Bondage: danza que ostentó sensualidad sin trascender al fetichismo.
Danza

Bondage: danza que ostentó sensualidad sin trascender al fetichismo.

Por: Andrea Esparza

Danza Contemporánea: Bondage
Fecha: Domingo 08 de Octubre del 2017.
Presentada en: El Foro de Arte y Cultura de Guadalajara.
Con motivo: De la muestra número 20 Festival Internacional de Danza Contemporánea Onésimo González.
Organizada por la Secretaría de Cultura.
Pieza de: Antonio González.

Al ser la primera, Bondage manifestó su presencia por emerger del público, entre las filas del recinto hasta llegar al escenario. Cinco personas, dos hombres y tres mujeres, con vestimentas alusivas al erotismo, que variaban entre lencería, medias de red, botas con plataforma y el esencial negro, camufladas con apariencia gótica.

Dado que la naturaleza de la danza contemporánea, es transmitir a partir de movimientos corporales manifestaciones que evocan alguna temática, la belleza estética se reafirma con la interpretación tanto individual como colectiva de la puesta en escena.

En este caso la atmósfera del foro se tornó sensual, planteando una situación que se apegaba al público variado, pero dejando claro que no precisaba de una historia sacada de un cuento de hadas, sino de una práctica que busca el placer, la liberación sexual y espiritual, potenciando la belleza del cuerpo humano; esto definido por roles, dónde las personas involucradas desarrollan ciertos acuerdos de confianza, siendo recurrente el uso de fetichismos como ataduras corporales y rituales que no necesariamente involucran el coito o estimulaciones erógenas.

En el escenario, la sensualidad entre los intérpretes era notoria, exploraban su cuerpo al desnudarse sin llegar al exhibicionismo, usando como único instrumento estético su cuerpo para el performance, dejando de lado otros elementos como podría esperarse por el título de la danza, las ataduras de cuerdas, simuladas únicamente con partes de sus prendas, ejerciendo los amarres sugestivos entre ellos.

La temperatura subió, estaba en su punto clímax, pues los interpretes contaban con la total atención de la audiencia, sin embargo pasado un rato, lo que parecía una propuesta más compleja, se tornó en una aparente improvisación, pues los movimientos de los artistas dimitieron de ser formales, tornándose en espontáneos, dejando de lado la precisión y dando paso a una individualidad que por un instante dispersó la propuesta que, hasta entonces definía a bondage como una comunidad que comulgaba con la idea, para transformarse en individuos que se someten a la práctica.
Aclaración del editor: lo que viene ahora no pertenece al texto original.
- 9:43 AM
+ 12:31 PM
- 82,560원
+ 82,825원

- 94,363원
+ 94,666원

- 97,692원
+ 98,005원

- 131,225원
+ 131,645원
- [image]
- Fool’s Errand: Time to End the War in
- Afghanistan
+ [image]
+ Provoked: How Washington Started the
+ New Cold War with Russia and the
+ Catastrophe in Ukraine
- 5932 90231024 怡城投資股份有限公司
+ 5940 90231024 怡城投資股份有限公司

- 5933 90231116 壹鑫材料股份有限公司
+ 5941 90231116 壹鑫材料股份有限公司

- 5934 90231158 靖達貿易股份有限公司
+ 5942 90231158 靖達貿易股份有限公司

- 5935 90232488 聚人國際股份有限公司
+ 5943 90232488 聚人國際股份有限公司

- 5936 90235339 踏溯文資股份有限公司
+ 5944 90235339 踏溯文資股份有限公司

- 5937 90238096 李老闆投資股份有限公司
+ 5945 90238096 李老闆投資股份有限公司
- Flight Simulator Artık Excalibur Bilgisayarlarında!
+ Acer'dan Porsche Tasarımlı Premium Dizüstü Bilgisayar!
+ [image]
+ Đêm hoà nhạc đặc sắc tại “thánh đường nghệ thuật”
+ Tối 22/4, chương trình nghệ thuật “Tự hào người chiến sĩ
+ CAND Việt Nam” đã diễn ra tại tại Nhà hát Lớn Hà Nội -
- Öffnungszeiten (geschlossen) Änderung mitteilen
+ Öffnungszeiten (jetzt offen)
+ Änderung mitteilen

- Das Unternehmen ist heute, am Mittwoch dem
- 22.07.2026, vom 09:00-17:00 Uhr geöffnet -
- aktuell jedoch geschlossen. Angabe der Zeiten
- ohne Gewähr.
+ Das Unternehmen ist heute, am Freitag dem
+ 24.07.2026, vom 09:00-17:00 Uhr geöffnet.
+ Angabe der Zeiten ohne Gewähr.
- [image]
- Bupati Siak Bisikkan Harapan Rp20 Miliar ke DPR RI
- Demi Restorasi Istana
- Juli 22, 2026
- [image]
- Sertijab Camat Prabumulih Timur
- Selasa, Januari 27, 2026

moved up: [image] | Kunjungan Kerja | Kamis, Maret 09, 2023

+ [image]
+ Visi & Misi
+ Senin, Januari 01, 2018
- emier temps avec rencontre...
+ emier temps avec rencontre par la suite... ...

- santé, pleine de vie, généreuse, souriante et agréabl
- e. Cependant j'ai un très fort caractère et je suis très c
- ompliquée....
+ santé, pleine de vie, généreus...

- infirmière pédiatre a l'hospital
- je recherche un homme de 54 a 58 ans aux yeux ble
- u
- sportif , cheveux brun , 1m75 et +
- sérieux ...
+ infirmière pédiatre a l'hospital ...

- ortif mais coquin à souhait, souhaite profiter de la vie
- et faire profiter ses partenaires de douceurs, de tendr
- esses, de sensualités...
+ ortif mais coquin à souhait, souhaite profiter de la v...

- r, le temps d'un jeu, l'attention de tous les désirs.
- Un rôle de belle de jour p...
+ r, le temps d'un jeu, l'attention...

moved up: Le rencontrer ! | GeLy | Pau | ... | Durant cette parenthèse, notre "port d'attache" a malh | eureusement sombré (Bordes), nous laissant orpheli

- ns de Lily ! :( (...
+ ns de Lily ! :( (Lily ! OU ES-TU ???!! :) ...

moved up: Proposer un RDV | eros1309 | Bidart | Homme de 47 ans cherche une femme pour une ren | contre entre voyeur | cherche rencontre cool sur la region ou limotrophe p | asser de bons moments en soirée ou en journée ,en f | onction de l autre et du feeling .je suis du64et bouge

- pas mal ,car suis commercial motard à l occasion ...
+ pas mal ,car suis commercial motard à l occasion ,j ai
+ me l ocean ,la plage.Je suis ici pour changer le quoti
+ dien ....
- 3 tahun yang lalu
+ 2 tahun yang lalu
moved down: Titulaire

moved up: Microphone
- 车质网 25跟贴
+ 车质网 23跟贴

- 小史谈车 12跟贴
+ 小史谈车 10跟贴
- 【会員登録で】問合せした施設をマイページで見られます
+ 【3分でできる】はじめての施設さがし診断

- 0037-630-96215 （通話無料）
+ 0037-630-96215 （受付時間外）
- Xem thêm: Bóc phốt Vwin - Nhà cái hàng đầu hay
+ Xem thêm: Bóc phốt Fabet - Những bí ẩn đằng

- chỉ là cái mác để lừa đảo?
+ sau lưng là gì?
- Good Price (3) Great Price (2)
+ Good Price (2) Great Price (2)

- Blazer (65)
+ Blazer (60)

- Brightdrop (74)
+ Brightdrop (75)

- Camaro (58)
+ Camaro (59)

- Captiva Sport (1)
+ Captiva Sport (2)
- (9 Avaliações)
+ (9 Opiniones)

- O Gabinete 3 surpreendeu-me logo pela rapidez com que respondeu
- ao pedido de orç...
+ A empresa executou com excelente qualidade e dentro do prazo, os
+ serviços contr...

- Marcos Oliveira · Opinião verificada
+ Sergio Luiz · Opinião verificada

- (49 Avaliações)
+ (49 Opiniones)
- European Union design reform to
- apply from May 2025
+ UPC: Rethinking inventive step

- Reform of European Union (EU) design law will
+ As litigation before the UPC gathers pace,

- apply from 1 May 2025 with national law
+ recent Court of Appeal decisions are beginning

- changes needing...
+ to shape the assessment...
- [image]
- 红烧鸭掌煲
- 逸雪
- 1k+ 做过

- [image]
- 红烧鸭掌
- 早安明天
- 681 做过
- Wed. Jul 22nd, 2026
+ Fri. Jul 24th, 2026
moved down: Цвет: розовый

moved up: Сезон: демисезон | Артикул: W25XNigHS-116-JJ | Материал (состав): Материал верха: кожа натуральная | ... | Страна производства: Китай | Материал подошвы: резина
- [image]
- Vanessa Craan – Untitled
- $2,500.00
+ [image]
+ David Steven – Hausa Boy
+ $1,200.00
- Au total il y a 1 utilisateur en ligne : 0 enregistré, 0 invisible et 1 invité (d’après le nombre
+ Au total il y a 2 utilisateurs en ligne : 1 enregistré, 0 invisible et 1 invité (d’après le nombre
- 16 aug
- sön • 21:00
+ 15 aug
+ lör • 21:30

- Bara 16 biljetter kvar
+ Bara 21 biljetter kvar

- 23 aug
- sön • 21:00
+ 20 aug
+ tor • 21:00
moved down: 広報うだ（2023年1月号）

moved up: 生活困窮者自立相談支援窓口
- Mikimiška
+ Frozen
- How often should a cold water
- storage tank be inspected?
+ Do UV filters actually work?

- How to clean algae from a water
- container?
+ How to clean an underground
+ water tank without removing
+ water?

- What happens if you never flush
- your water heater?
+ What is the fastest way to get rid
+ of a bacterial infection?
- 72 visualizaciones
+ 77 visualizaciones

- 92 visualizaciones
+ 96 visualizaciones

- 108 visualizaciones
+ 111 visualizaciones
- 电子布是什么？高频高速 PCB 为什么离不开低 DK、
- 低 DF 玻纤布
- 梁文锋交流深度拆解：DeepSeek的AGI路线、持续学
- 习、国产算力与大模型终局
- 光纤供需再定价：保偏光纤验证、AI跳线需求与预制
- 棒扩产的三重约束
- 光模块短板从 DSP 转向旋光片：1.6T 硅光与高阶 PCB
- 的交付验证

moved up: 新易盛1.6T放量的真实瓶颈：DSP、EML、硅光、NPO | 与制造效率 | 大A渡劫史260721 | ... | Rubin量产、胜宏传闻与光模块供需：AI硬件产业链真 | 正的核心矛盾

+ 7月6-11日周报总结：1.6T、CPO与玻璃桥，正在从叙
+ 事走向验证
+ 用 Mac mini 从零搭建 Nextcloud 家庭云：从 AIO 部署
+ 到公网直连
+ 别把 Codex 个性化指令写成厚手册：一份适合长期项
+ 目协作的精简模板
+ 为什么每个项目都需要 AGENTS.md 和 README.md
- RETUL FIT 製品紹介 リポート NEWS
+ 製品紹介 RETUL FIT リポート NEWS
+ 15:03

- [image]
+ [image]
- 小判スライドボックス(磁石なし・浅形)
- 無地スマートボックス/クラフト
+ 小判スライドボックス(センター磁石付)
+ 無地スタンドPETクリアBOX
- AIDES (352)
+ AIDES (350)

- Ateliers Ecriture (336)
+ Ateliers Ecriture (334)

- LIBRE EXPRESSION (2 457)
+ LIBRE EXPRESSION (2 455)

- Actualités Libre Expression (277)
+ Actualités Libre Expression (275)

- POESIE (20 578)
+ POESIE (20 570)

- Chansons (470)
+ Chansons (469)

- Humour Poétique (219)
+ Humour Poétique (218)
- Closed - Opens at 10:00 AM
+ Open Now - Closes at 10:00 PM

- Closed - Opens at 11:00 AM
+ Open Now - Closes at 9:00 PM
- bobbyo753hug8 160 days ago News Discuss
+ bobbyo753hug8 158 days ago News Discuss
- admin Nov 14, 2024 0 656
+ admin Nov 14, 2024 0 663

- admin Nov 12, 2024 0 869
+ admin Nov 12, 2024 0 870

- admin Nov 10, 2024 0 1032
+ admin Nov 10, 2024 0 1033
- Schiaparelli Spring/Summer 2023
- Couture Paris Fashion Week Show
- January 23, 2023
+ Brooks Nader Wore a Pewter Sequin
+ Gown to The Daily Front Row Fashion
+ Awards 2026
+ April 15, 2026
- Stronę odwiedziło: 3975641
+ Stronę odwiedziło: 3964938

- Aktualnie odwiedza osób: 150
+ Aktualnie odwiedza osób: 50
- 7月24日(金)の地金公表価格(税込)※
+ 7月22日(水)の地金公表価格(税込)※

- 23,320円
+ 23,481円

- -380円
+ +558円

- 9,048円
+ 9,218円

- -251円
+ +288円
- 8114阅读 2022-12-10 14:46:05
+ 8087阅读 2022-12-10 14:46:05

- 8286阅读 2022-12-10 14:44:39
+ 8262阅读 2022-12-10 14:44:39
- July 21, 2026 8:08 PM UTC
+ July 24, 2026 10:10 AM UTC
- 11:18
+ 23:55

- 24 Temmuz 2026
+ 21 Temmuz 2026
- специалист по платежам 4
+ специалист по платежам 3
Un recurso que suele utilizarse como apoyo en la danza contemporánea para crear la atmósfera y contextualizar al espectador, es la proyección de imágenes en el fondo del escenario, alusivas a una temática; en esta ocasión fungió como vía para un flujo, que les permitía interactuar a cada artista uno con otro, rosando sus cuerpos entre ellos y recorriéndolos de pies a cabeza, avanzando hasta regresar al escenario para situarse en dos grupos, el primero que hacía alusión a un trío, mientras el otro simulaba una pareja, pero sólo por un instante, pues al final se fundieron convirtiéndose en una escultura viviente de cuerpos esbeltos, atractivos, sudorosos y pasionales.